**EXERCISE BRIEF**. Every record below must be returned word for word, with the pictures left out.

++++++++++++++++++++

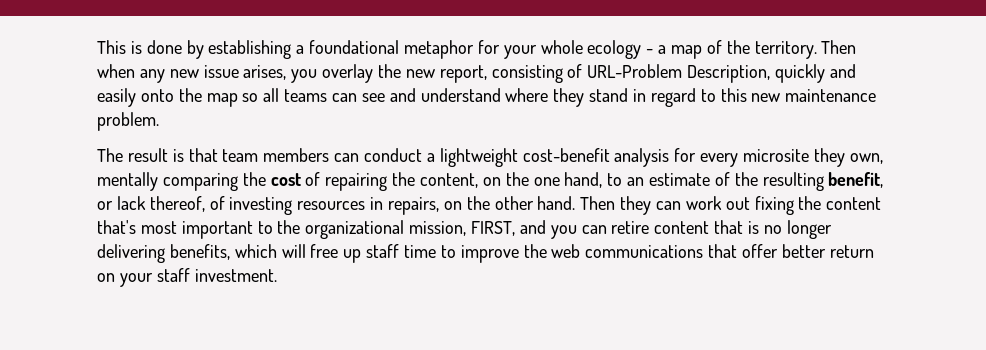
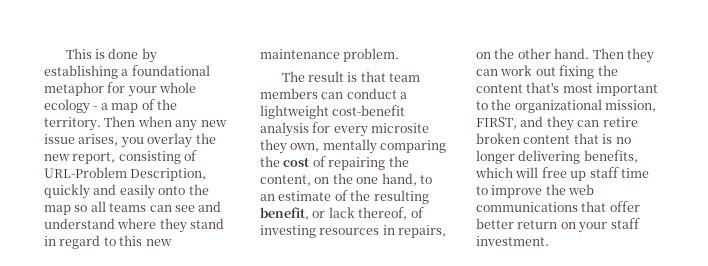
[550,225,577,239] you -> [546,116,574,131] they
(650, 227) none -> [476,133,520,144] broken

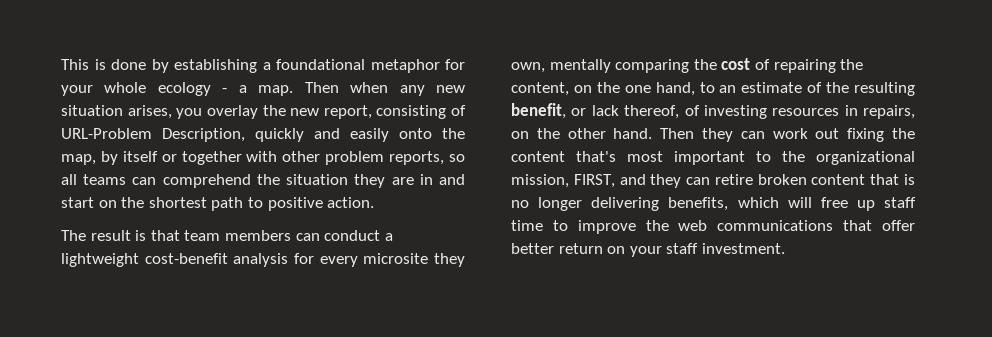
[111,99,177,113] [44,117,101,131] map of the territory. -> [258,85,294,96] map.
[44,134,75,144] issue -> [61,105,123,116] situation
[44,201,222,215] [44,218,225,233] [44,235,172,249] [260,48,400,62] map so all teams can see and understand where they stand in regard to this new maintenance problem. -> [61,151,466,165] [61,174,466,188] [61,197,375,211] map, by itself or together with other problem reports, so all teams can comprehend the situation they are in and start on the shortest path to positive action.

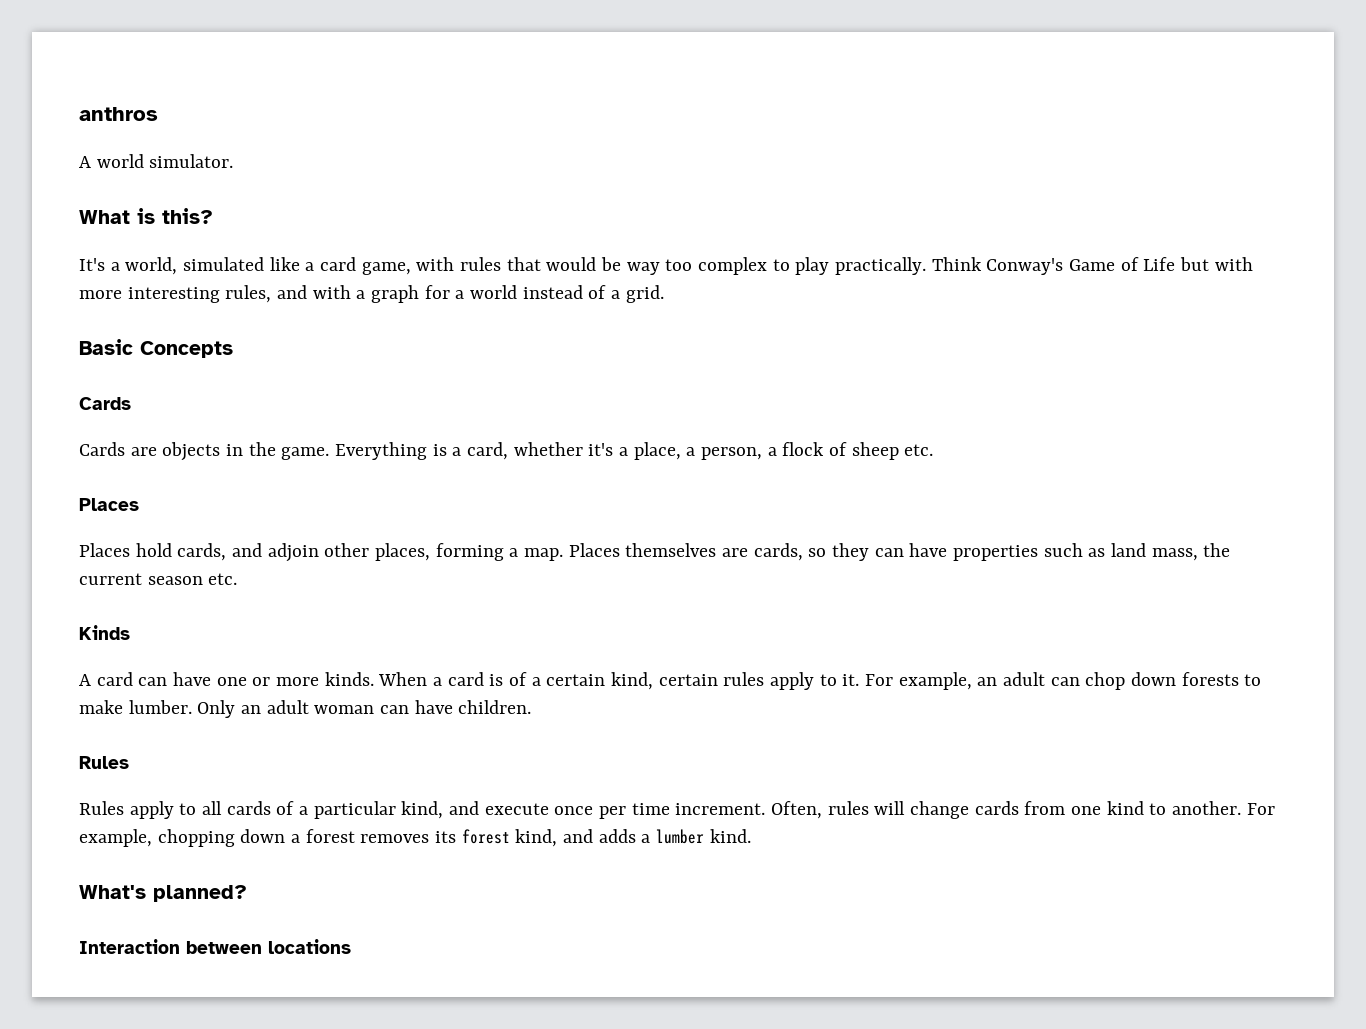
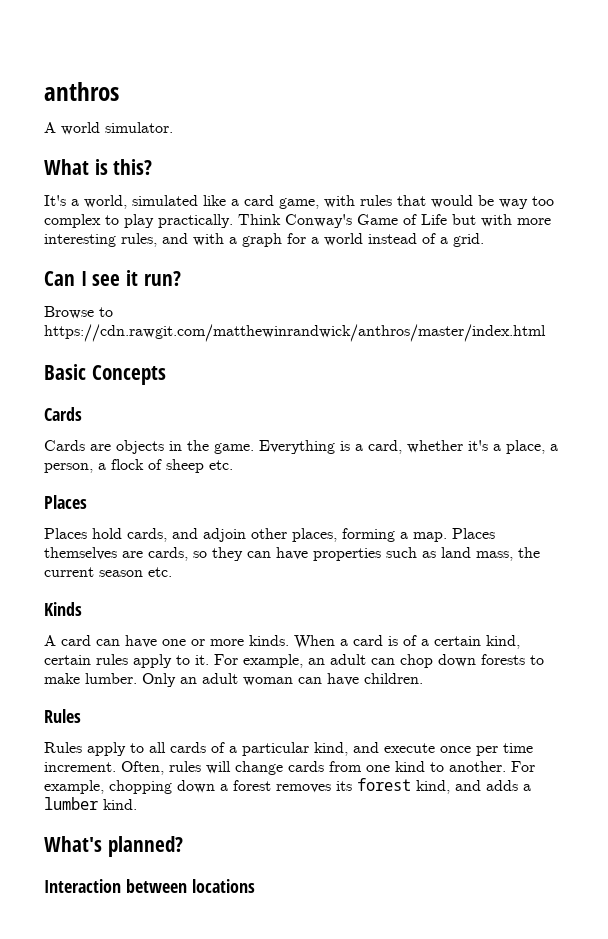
(664, 294) none -> [44,270,181,286] [44,306,113,319] [44,324,546,342] // Can I see it run? // Browse to https://cdn.rawgit.com/matthewinrandwick/anthros/master/index.html

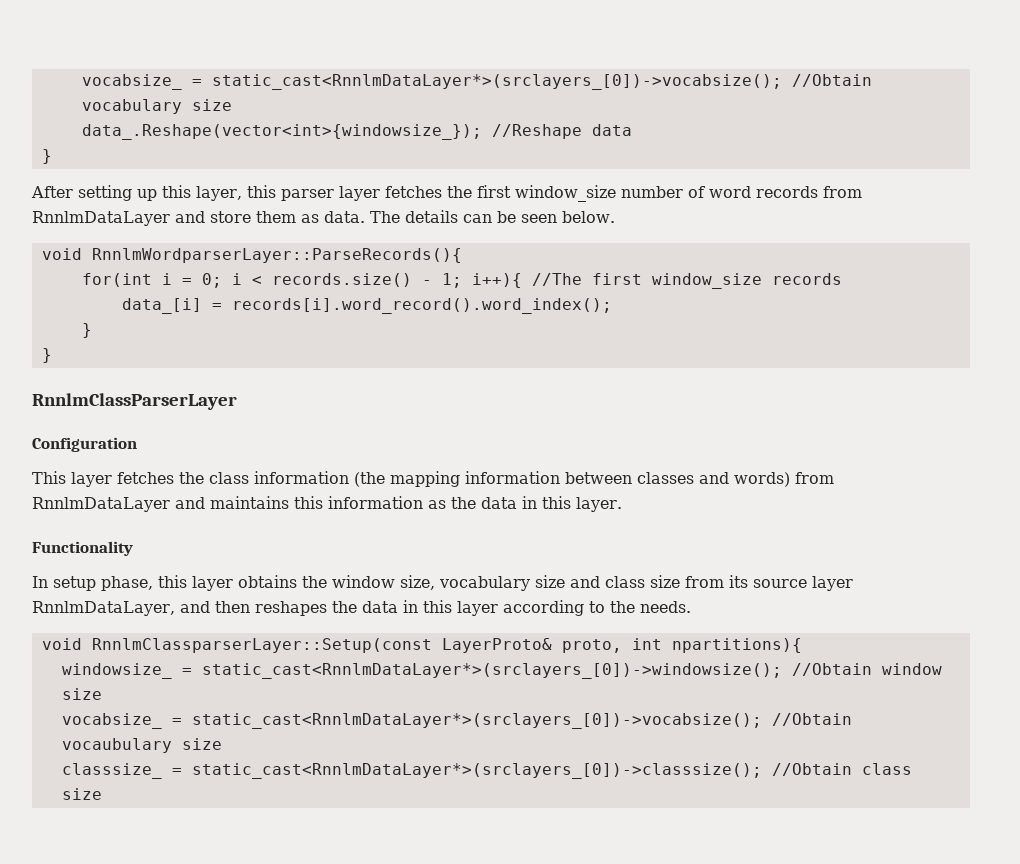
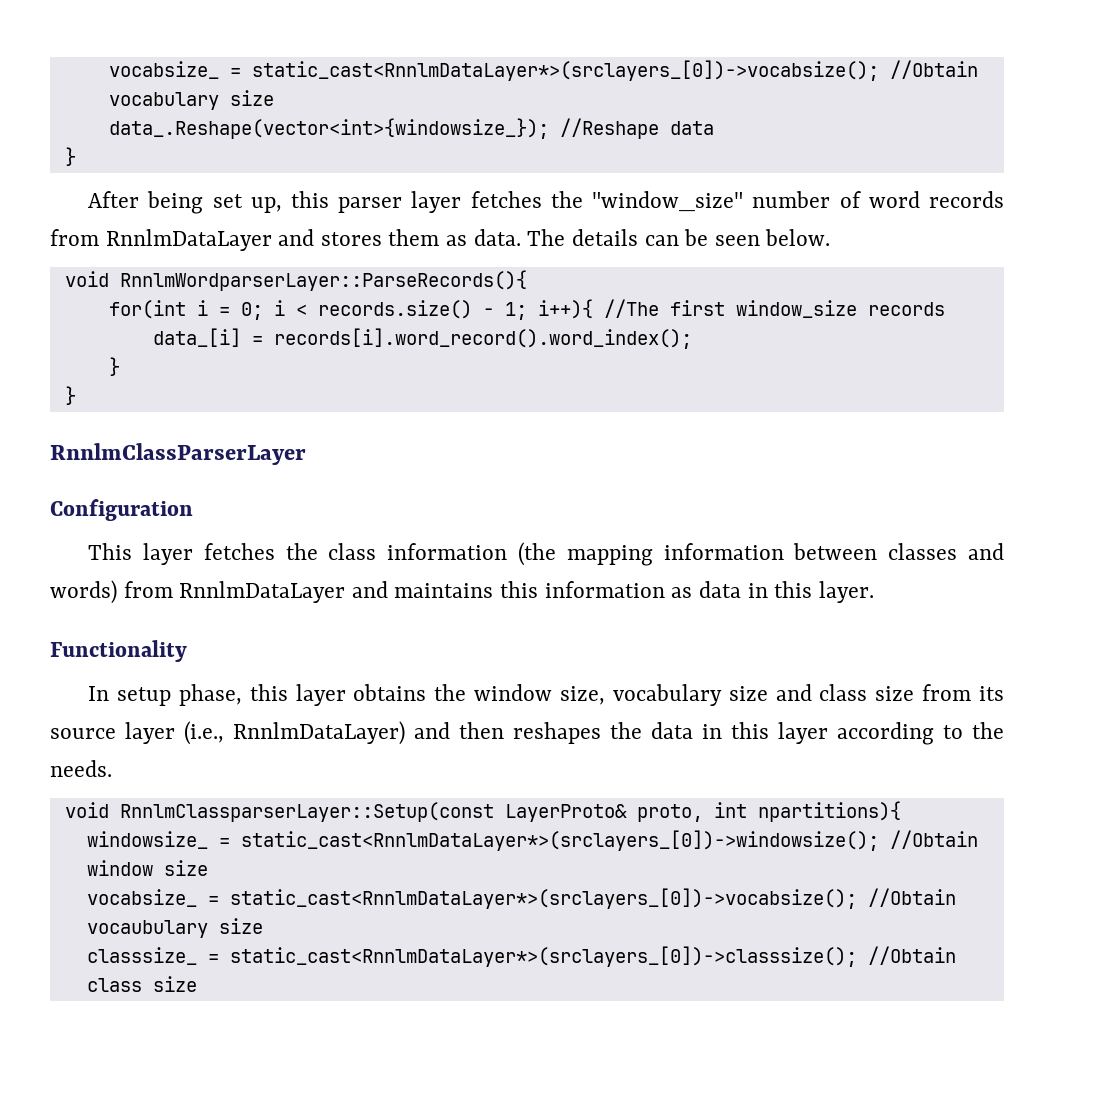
[78,185,242,201] setting up this layer, -> [147,191,282,214] being set up,
[476,185,616,202] first window_size -> [592,191,744,212] "window_size"
[210,211,251,223] store -> [320,232,382,246] stores
[451,497,476,509] the -> (693, 592) none
[32,601,175,616] RnnlmDataLayer, -> [184,721,405,745] (i.e., RnnlmDataLayer)

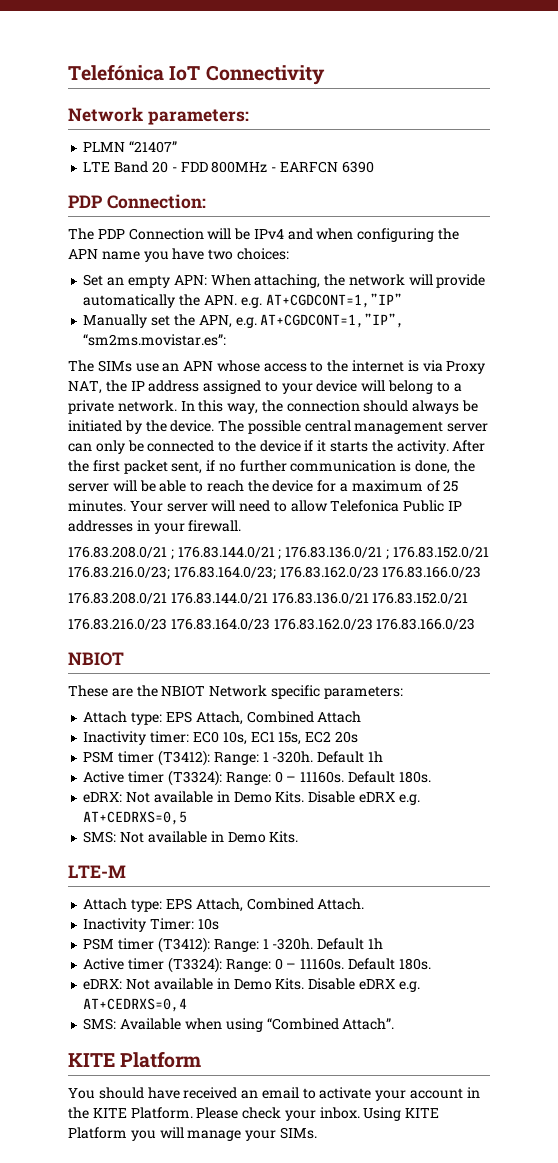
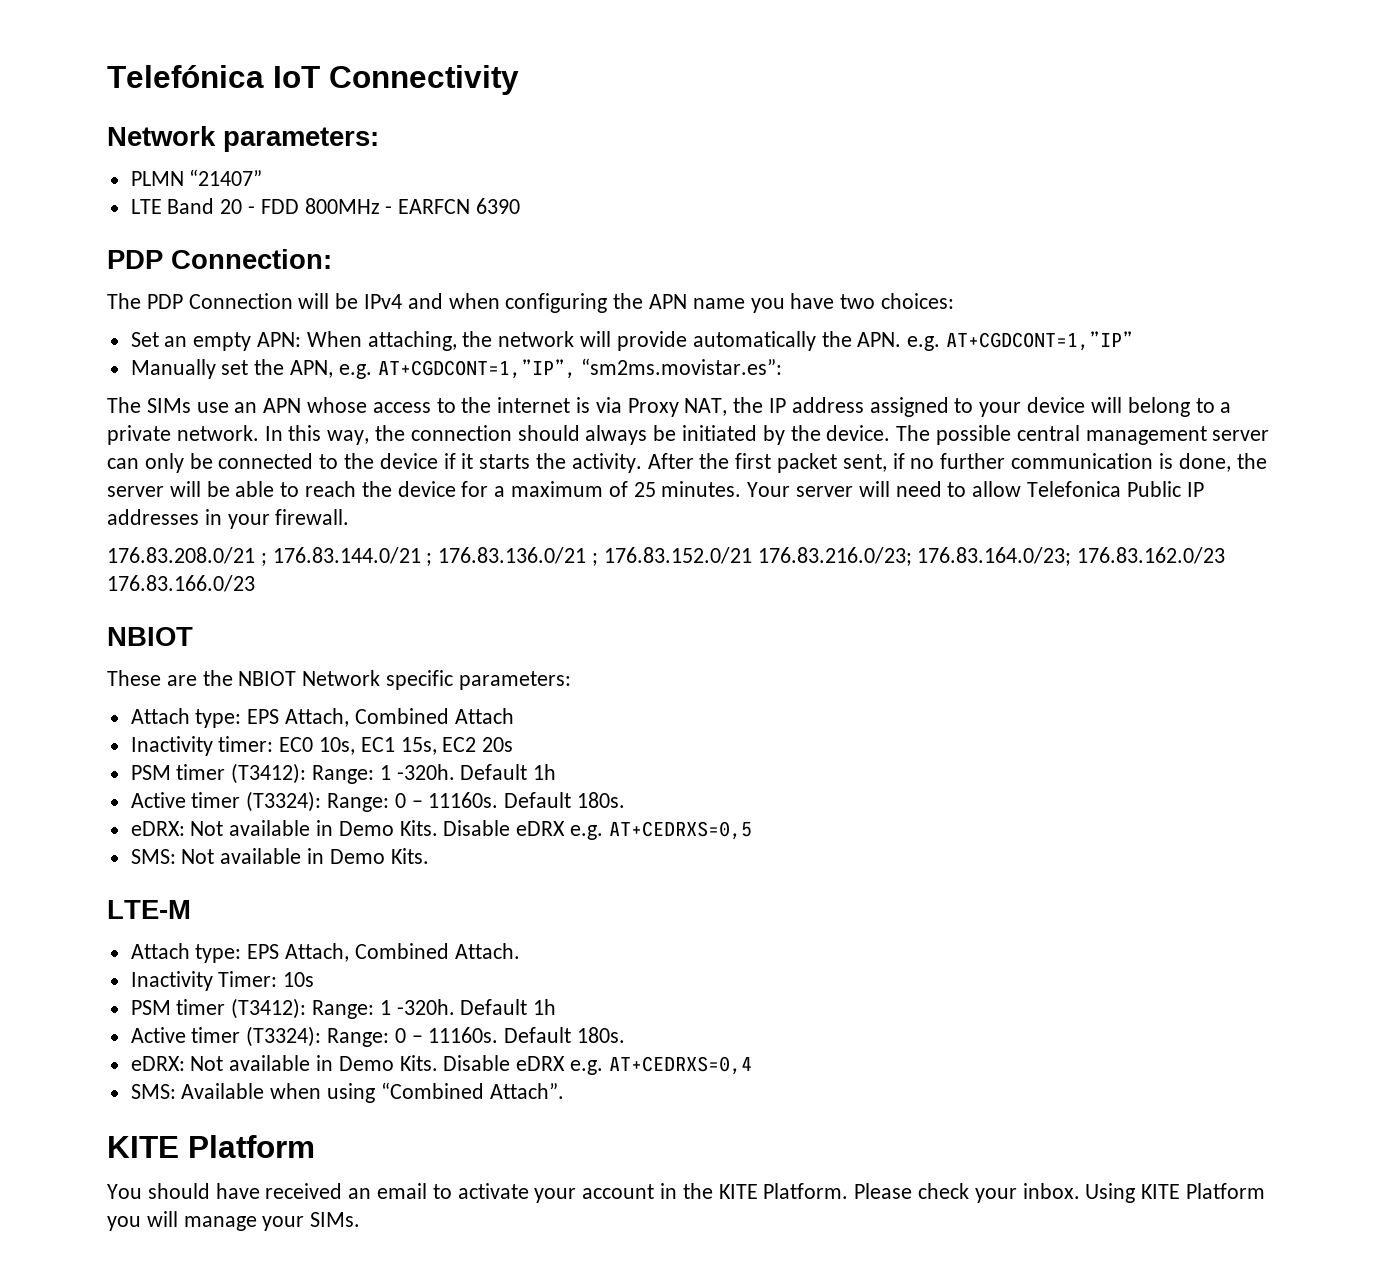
[68,592,469,604] [68,618,476,630] // 176.83.208.0/21 176.83.144.0/21 176.83.136.0/21 176.83.152.0/21 // 176.83.216.0/23 176.83.164.0/23 176.83.162.0/23 176.83.166.0/23 -> (255, 583) none

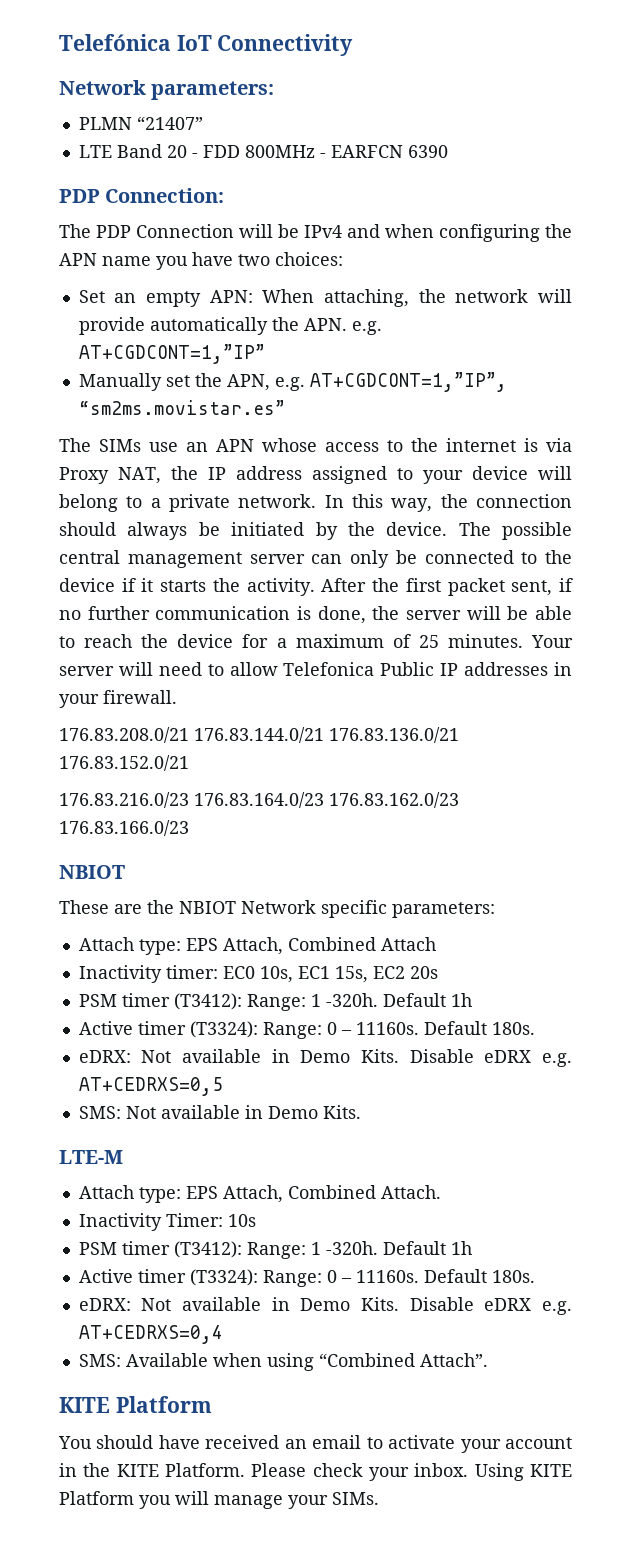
[581,358,783,375] “sm2ms.movistar.es”: -> [78,400,285,415] “sm2ms.movistar.es”
[260,547,599,566] ; 176.83.144.0/21 ; 176.83.136.0/21 ; -> [194,727,459,743] 176.83.144.0/21 176.83.136.0/21
[757,547,1072,566] 176.83.216.0/23; 176.83.164.0/23; -> [59,792,324,808] // 176.83.216.0/23 176.83.164.0/23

++++++++++++++++++++

**EXERCISE OUTPUT**.
[550,225,577,239] you -> [546,116,574,131] they
(650, 227) none -> [476,133,520,144] broken

[111,99,177,113] [44,117,101,131] map of the territory. -> [258,85,294,96] map.
[44,134,75,144] issue -> [61,105,123,116] situation
[44,201,222,215] [44,218,225,233] [44,235,172,249] [260,48,400,62] map so all teams can see and understand where they stand in regard to this new maintenance problem. -> [61,151,466,165] [61,174,466,188] [61,197,375,211] map, by itself or together with other problem reports, so all teams can comprehend the situation they are in and start on the shortest path to positive action.

(664, 294) none -> [44,270,181,286] [44,306,113,319] [44,324,546,342] // Can I see it run? // Browse to https://cdn.rawgit.com/matthewinrandwick/anthros/master/index.html

[78,185,242,201] setting up this layer, -> [147,191,282,214] being set up,
[476,185,616,202] first window_size -> [592,191,744,212] "window_size"
[210,211,251,223] store -> [320,232,382,246] stores
[451,497,476,509] the -> (693, 592) none
[32,601,175,616] RnnlmDataLayer, -> [184,721,405,745] (i.e., RnnlmDataLayer)

[68,592,469,604] [68,618,476,630] // 176.83.208.0/21 176.83.144.0/21 176.83.136.0/21 176.83.152.0/21 // 176.83.216.0/23 176.83.164.0/23 176.83.162.0/23 176.83.166.0/23 -> (255, 583) none

[581,358,783,375] “sm2ms.movistar.es”: -> [78,400,285,415] “sm2ms.movistar.es”
[260,547,599,566] ; 176.83.144.0/21 ; 176.83.136.0/21 ; -> [194,727,459,743] 176.83.144.0/21 176.83.136.0/21
[757,547,1072,566] 176.83.216.0/23; 176.83.164.0/23; -> [59,792,324,808] // 176.83.216.0/23 176.83.164.0/23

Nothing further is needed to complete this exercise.